Always a loner. Like now, in the Green Room—it was no longer the Plant Room—the television remote in her lap.

  “Tamar,” Brown said. “Remem ​—”

  “Brown!” Sunshine said. “Shhh.”

  She held the notebook up in the air—she was still clutching it—“Remem”—then she too stopped herself. See? It was harder than you’d think, not to use the word. Tamar, remember me? That was what Brown had been about to say. My mother looked from Brown to Sunshine and then to me, accusation in her eyes. She knew something was not right, but what?

  “Ma, I’m sorry,” I said.

  “We pried it out of her, Tamar,” Sunshine said. “It’s not her fault.”

  “You pried what out?” she said. “What’s not her fault?”

  They didn’t know what to do with those questions.
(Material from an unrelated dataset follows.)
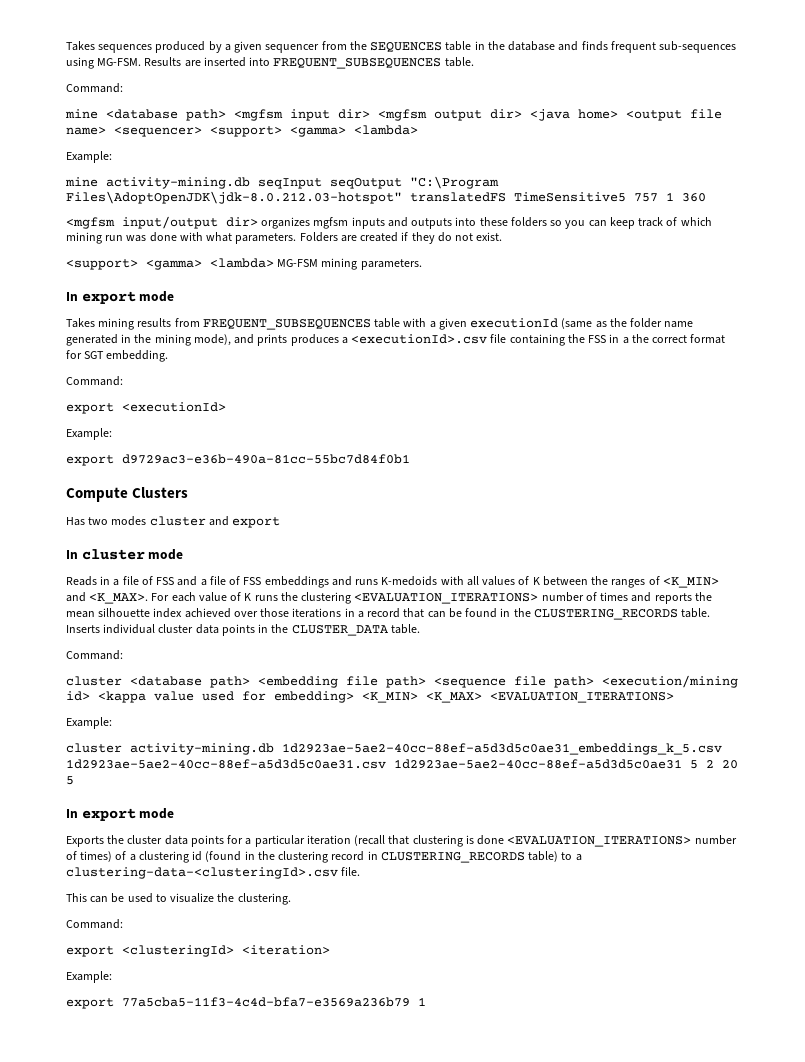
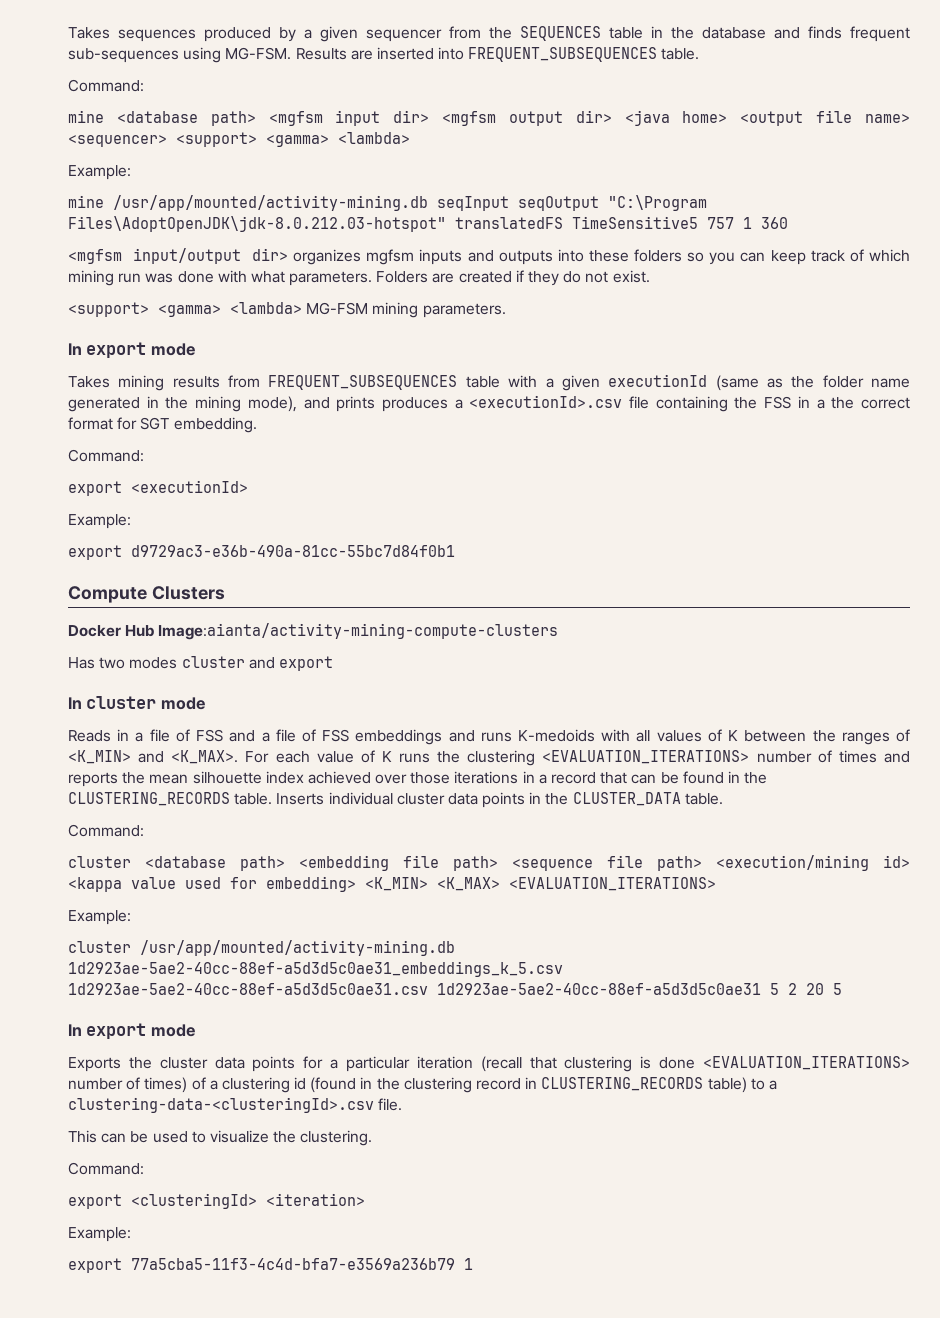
[106,177,250,189] activity-mining.db -> [113,195,428,211] /usr/app/mounted/activity-mining.db
(189, 492) none -> [68,623,559,640] // Docker Hub Image:aianta/activity-mining-compute-clusters
[130,743,274,755] activity-mining.db -> [140,940,455,956] /usr/app/mounted/activity-mining.db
Welcome to the club, best friends. Welcome to Jokes and Jingles. Brown handed her My Side of the Mountain.

  “This book is for you, Tamar,” he said. She placed it in the exact middle of her lap, the way she always did, but she repeated the question.

  “You pried what out?”

  “The keys to the kingdom,” Brown said, which made no sense. But somehow it did the trick, because she nodded.

  “Is it time?” she said.

  “It is, Ma. It’s seven-thirty. Time for Jeopardy!”

  “Time for Jeopardy!” she echoed.

  * * *

  The four of us sat together on the couch, waiting for the show to begin. Sunshine and Brown urged me on with their eyes, their Talk to her eyes, their Time is running out eyes.

  “So, Ma,” I said. “I’ve been wondering about some things.”